_Work order_. The word "both" marks the lines to copy; find all of them in the entries below.

(Change detection outputs)
+-------+

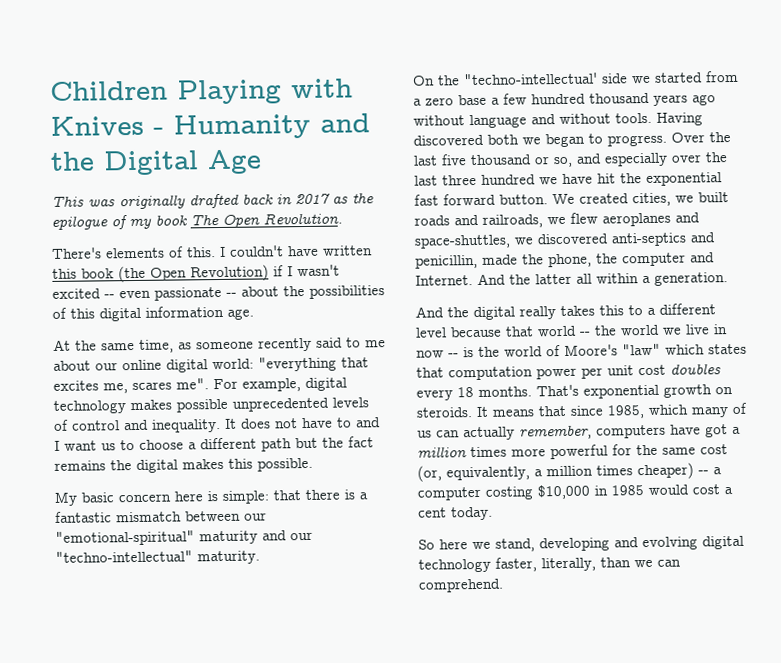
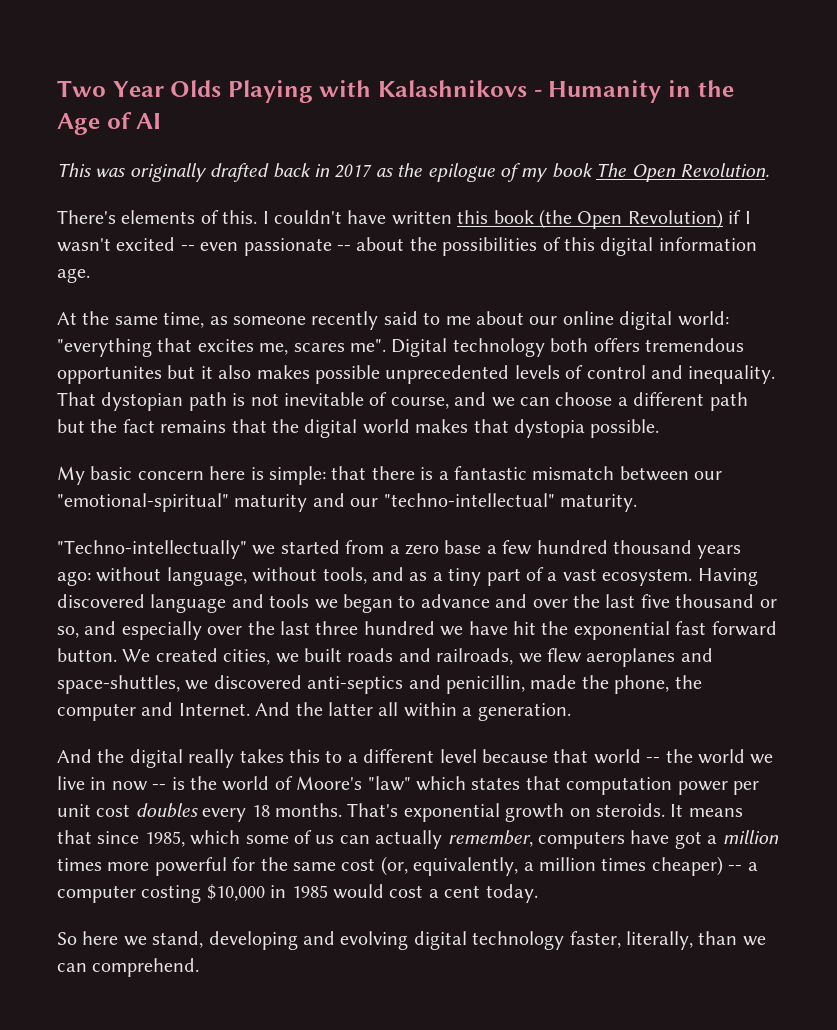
[50,80,168,101] Children -> [57,80,222,97] Two Year Olds
[50,115,144,136] Knives -> [378,80,528,97] Kalashnikovs
[320,113,370,133] [50,150,199,176] and the Digital -> [667,80,734,97] in the
(262, 162) none -> [106,112,162,129] of AI
[213,377,347,392] [53,400,126,414] For example, digital technology -> [391,338,744,357] [57,365,252,384] Digital technology both offers tremendous opportunites but it also
[225,417,381,429] [54,440,135,451] It does not have to and I want us to -> [57,392,550,411] That dystopian path is not inevitable of course, and we can
[110,458,253,473] the digital makes this -> [231,419,585,438] that the digital world makes that dystopia
[413,72,628,86] On the "techno-intellectual' side -> [57,540,247,559] "Techno-intellectually"
[692,94,716,106] [413,112,703,129] [413,132,705,148] ago without language and without tools. Having discovered both we began to progress. Over -> [57,567,758,586] [57,594,568,613] ago: without language, without tools, and as a tiny part of a vast ecosystem. Having discovered language and tools we began to advance and over
[691,407,729,418] many -> [245,835,289,844] some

+-------+

_Answer to this task_.
[213,377,347,392] [53,400,126,414] For example, digital technology -> [391,338,744,357] [57,365,252,384] Digital technology both offers tremendous opportunites but it also
[692,94,716,106] [413,112,703,129] [413,132,705,148] ago without language and without tools. Having discovered both we began to progress. Over -> [57,567,758,586] [57,594,568,613] ago: without language, without tools, and as a tiny part of a vast ecosystem. Having discovered language and tools we began to advance and over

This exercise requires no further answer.